[What the exercise asks] Look at each line below and count those with the word "Requirements"; the answer is that number only.

[Records to process]
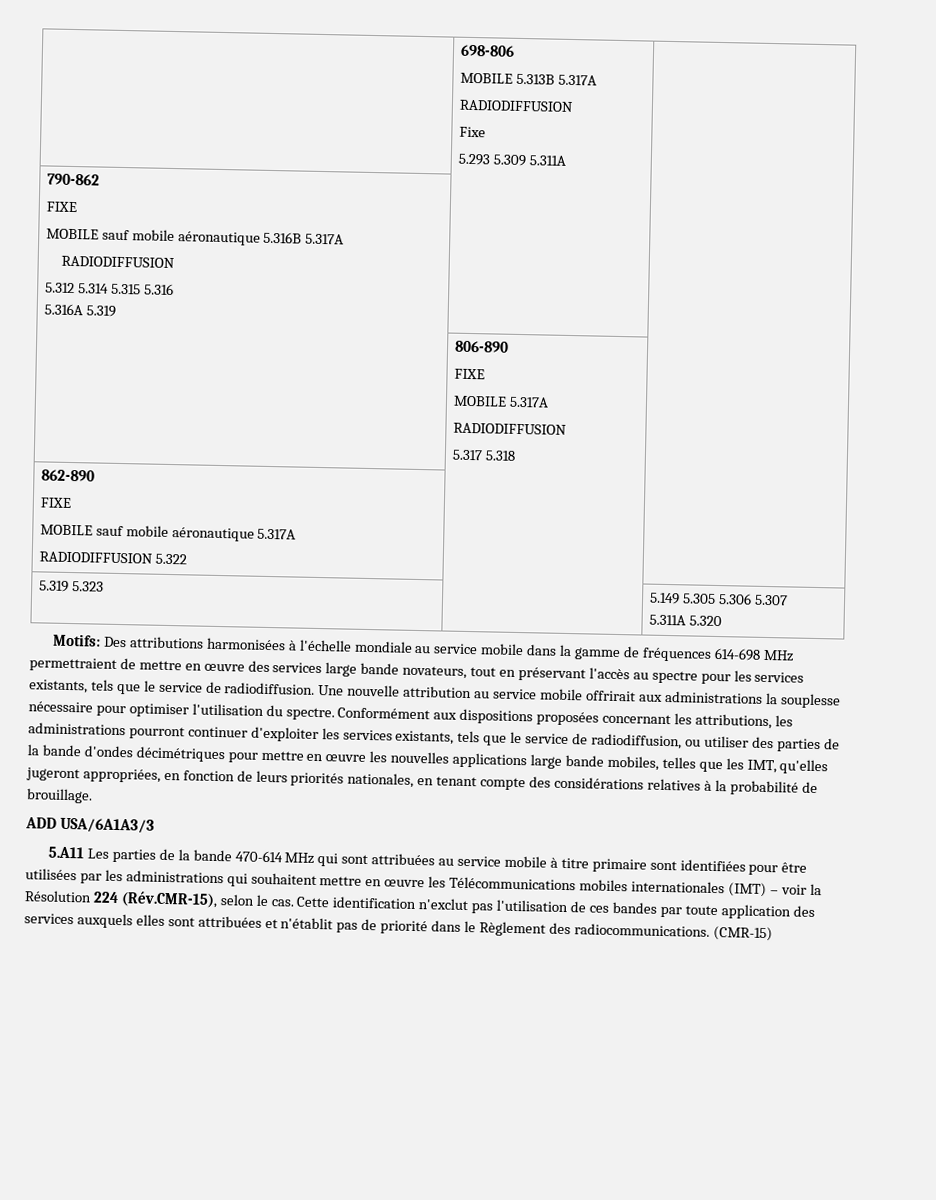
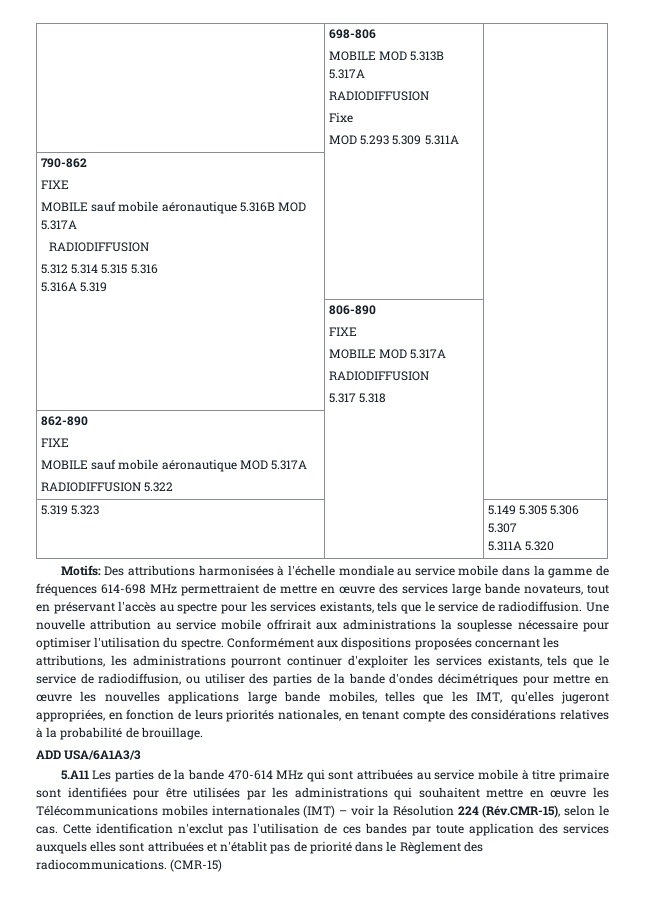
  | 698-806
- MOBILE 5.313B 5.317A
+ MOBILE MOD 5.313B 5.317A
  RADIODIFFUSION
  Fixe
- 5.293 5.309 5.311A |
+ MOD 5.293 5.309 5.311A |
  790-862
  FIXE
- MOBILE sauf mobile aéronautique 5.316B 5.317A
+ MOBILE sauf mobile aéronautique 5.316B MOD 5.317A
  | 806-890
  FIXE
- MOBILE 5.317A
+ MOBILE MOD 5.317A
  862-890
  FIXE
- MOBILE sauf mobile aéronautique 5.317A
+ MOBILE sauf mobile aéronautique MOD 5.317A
==
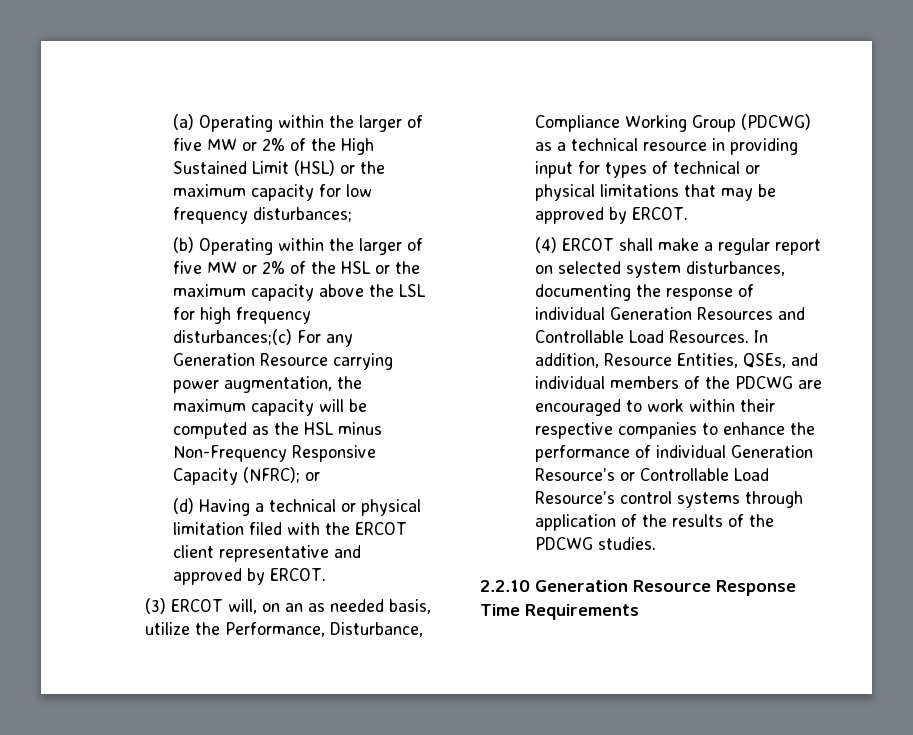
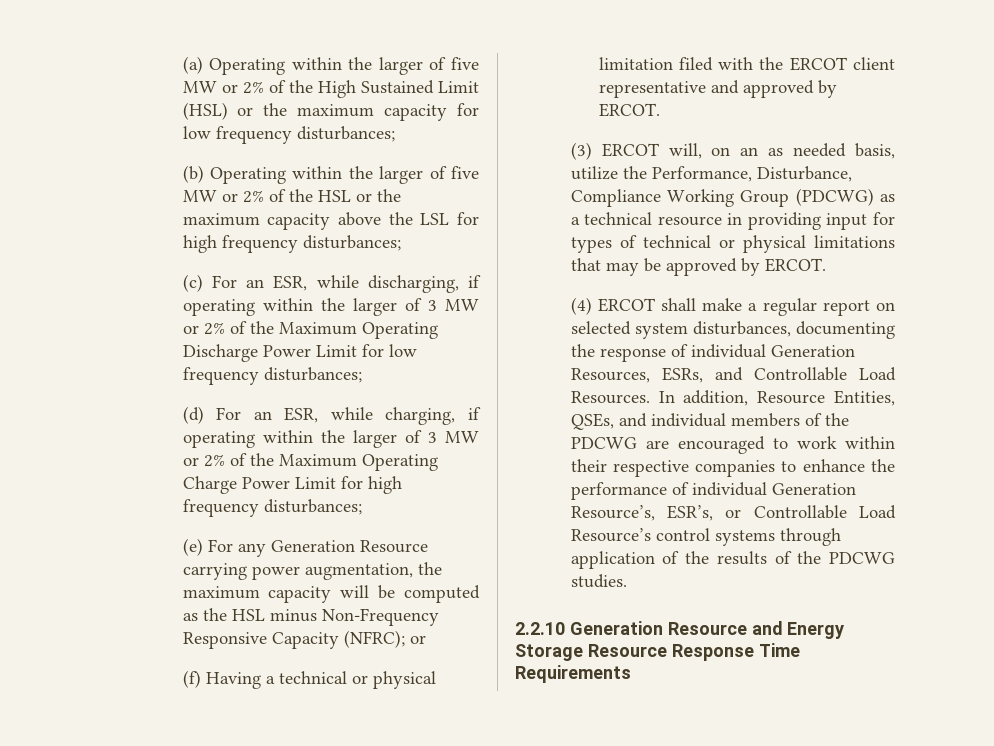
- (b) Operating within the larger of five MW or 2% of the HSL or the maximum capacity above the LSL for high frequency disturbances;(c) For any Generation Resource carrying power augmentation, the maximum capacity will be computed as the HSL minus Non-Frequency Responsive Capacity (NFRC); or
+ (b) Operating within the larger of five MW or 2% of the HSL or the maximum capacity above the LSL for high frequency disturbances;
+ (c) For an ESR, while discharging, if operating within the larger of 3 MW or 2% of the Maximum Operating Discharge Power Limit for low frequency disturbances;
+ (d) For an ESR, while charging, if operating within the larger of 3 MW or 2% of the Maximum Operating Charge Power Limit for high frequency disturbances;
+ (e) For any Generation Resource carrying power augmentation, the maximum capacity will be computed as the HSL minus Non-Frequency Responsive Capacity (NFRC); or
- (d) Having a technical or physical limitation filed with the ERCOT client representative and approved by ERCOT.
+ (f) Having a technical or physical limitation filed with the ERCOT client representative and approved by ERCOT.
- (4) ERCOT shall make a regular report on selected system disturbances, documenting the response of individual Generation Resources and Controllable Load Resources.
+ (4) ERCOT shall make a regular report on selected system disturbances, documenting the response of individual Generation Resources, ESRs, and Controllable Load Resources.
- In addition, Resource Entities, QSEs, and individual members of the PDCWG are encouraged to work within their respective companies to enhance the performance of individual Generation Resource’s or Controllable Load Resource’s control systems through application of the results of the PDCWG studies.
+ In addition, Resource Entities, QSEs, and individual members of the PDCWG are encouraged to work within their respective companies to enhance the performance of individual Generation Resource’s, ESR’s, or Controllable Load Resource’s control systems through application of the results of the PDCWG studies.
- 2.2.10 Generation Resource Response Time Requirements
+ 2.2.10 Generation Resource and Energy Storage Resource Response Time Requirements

[Task answer] 2